_Directions for this task_
For the entries below, repeat exactly each line starting with the one that contains "03-16-2020: 8.5 -> none" and going on through the one that contains "03-31-2020: none -> 25", and no others.

_Provided information_
────────

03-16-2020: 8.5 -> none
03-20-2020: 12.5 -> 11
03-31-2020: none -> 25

────────

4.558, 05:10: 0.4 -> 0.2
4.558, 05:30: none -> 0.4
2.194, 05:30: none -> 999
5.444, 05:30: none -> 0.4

────────

_Output for this task_
03-16-2020: 8.5 -> none
03-20-2020: 12.5 -> 11
03-31-2020: none -> 25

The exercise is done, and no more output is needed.